Simple twist of fado
Cristina Branco sings the Portuguese bluesWednesday October 23, 2002 12:04 am EDT
Hearing her sing, there's no doubt Portuguese singer Cristina Branco has found her calling. She was born with a powerful voice that sounds deeply connected to her native fado music, even if her personal feelings about the style are somewhat more ambivalent. Backed by a guitar trio, Branco's singing is one emotional outpouring after another, only pausing to let her talented husband, Custódio Castelo, solo on the mournful-sounding Portuguese guitar. It's a majestic, soul-stirring combination that needs no translation.
Making the last stop of their first U.S. tour, Branco and her trio perform at the Rialto Center this weekend in support of Corpo Iluminado, released earlier this year on Decca-Universal Classics.
Branco is part of the new generation of fado singers that has reinvigorated an emotional Portuguese folk tradition that has similarities to the blues, tango and even opera. It's a centuries-old song form that typically sets Portuguese love poems to original music, often performed by an acoustic stringed trio. Fado, which loosely translates as "fate," usually includes songs about clandestine loves and broken hearts with a graceful resignation that mortal desires and hopes are beyond the individual's control.
Branco, who grew up in rural Almeirim, Portugal, has released four albums since she started singing professionally in the late '90s. She has quickly established herself as one of the country's foremost fadistas, though she's looking to move outside the tradition.
"I want the music to be more universal, so that everyone can understand it," says the singer. "My business is music, in general, and I'm not too attached to the original form of fado. I'm influenced by many different styles, and these influence my way of singing and my understanding of the audience."
This different approach to the music has made Branco stand out from her contemporaries. Rather than the arty formalism of Misia or the feisty glamour of Mariza, there is a naturalism to Branco that sets her apart. There is no posing on stage — instead, she sways, eyes closed and face often turned heavenward, while caught up in the music.

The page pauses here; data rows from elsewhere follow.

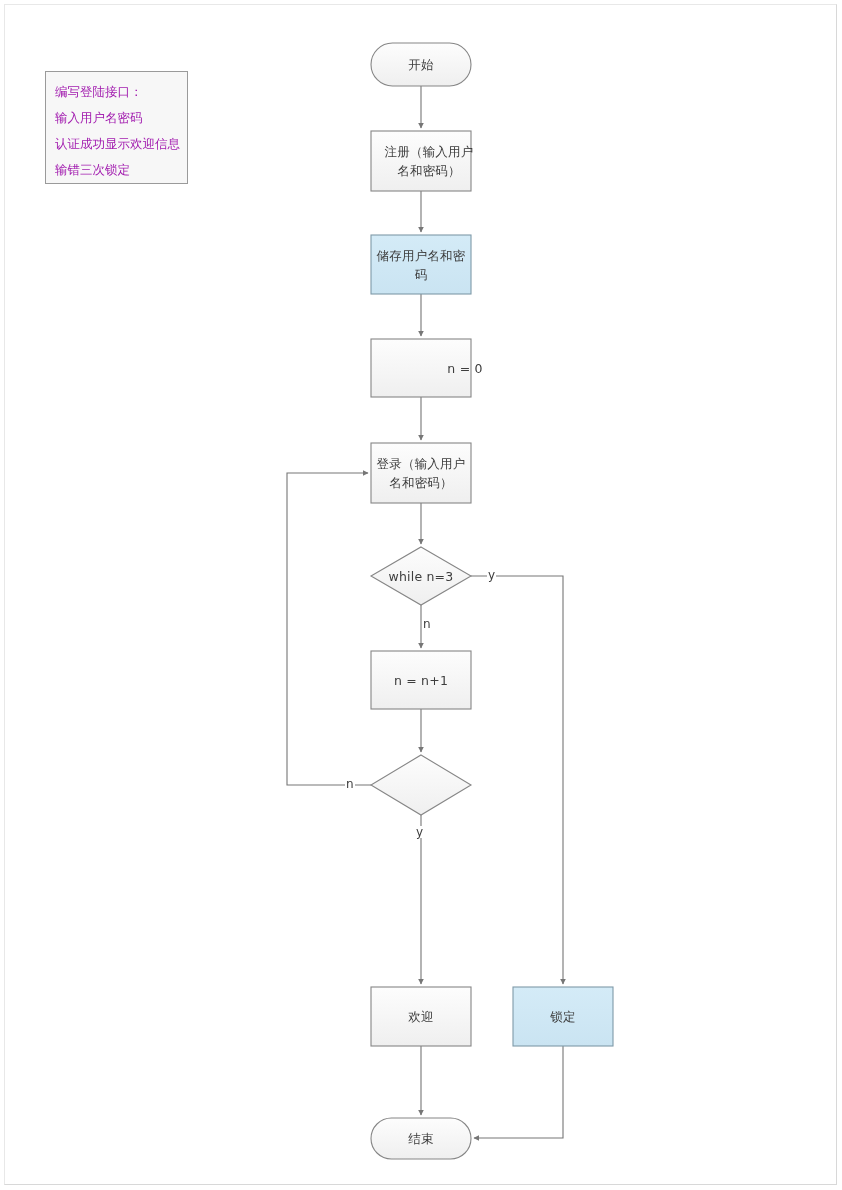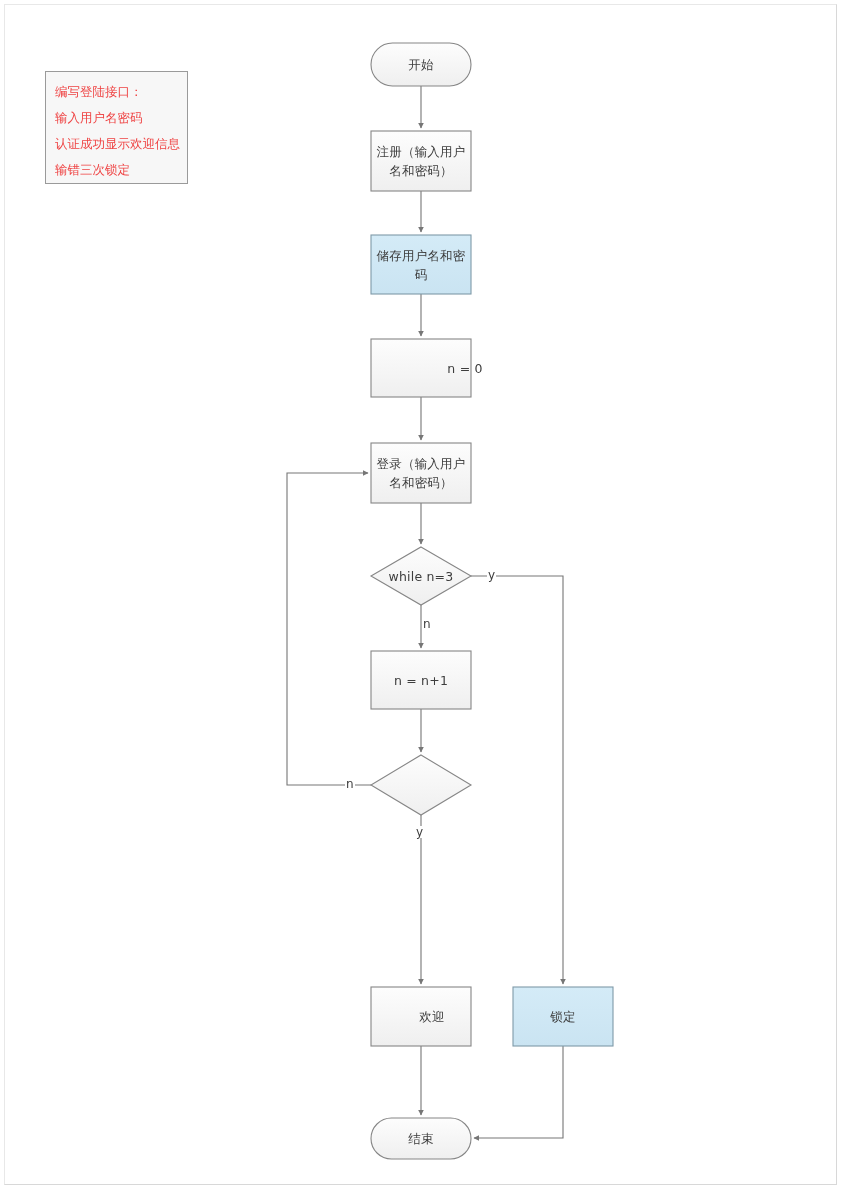--- a/index.html
+++ b/index.html
@@ -85,21 +85,21 @@
     left: 45px;
     top: 71px;
     width: 143px;
     height: 113px;
     background: #f7f7f7;
     border: 1px solid #9a9a9a;
     box-sizing: border-box;
     padding: 7px 9px 0 9px;
   }
   #note-box .note-line {
-    color: #ef4444;
+    color: #a21caf;
     font-size: 12.5px;
     line-height: 26px;
     white-space: nowrap;
     font-family: "DejaVu Sans", "Liberation Sans", sans-serif;
   }
 </style>
 </head>
 <body>
 
 <div id="page">
@@ -157,21 +157,21 @@
 
       <rect x="513" y="987" width="100" height="59" fill="url(#gradBlue)" stroke="#7f9aa8" stroke-width="1.1"></rect>
 
       <rect x="371" y="1118" width="100" height="41" rx="20.5" ry="20.5" fill="url(#gradNode)" stroke="#868686" stroke-width="1.1"></rect>
     </svg>
 
     <div class="node-label" style="left:371px; top:43px; width:100px; height:43px;">
       <span>开始</span>
     </div>
 
-    <div class="node-label" style="left:371px; top:131px; width:100px; height:60px;">
+    <div class="node-label" style="left:371px; top:131px; width:100px; height:60px;padding-left:8px;">
       <span>注册（输入用户名和密码）</span>
     </div>
 
     <div class="node-label" style="left:371px; top:235px; width:100px; height:59px;">
       <span>储存用户名和密码</span>
     </div>
 
     <div class="node-label" style="left:371px; top:339px; width:100px; height:58px;margin-left:44px;">
       <span>n = 0</span>
     </div>
@@ -182,21 +182,21 @@
 
     <div class="node-label" style="left:366px; top:547px; width:110px; height:58px; white-space:nowrap;">
       <span>while  n=3</span>
     </div>
 
     <div class="node-label" style="left:371px; top:651px; width:100px; height:58px;">
       <span>n =  n+1</span>
     </div>
 
 
-    <div class="node-label" style="left:382px; top:987px; width:100px; height:59px;">
+    <div class="node-label" style="left:371px; top:987px; width:100px; height:59px;">
       <span>欢迎</span>
     </div>
 
     <div class="node-label" style="left:513px; top:987px; width:100px; height:59px;">
       <span>锁定</span>
     </div>
 
     <div class="node-label" style="left:371px; top:1118px; width:100px; height:41px;">
       <span>结束</span>
     </div>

Providing support is her outstanding trio, which is the best in the business. Castelo's acclaimed guitar playing is as fluid as a jazzman's, but anchored in Mediterranean melodies. The compositions, which mix in non-Portuguese elements, stand up to the passion and nuance of Branco's voice.
Branco, now 29, had no interest in fado as a child, preferring to listen to jazz singers. She finally acknowledged its beauty when she received an album by fado legend Amalia Rodrigues from her grandfather on her 18th birthday. Still, it was several more years before she attended a party that would change her life. A friend invited her to a gathering where there would be fado musicians. Branco wanted to go and listen, but had no interest in singing with them.
"But when I heard the sound of the Portuguese guitar," she now recalls, "it struck something inside. I said, 'Of course I will sing.' Even though I didn't know any of the lyrics, I was supposed to sing; it felt so good."
Within a week of her epiphany, Branco had met Castelo and the two immediately set to work. "It was all very natural," Branco says. "Before I realized what was happening I had already recorded Murmúrios. I don't like the word innocent, but I really wasn't aware about what was going on with me. I wanted to sing, but I wasn't really thinking about my future. I didn't want to spoil anything, so I figured that we should just keep on doing it."
Though Branco is more professionally aware these days, it's still her fate to sing fado. And with electrifying performances throughout Europe and U.S., she and her trio are destined to be busier and busier in the coming years.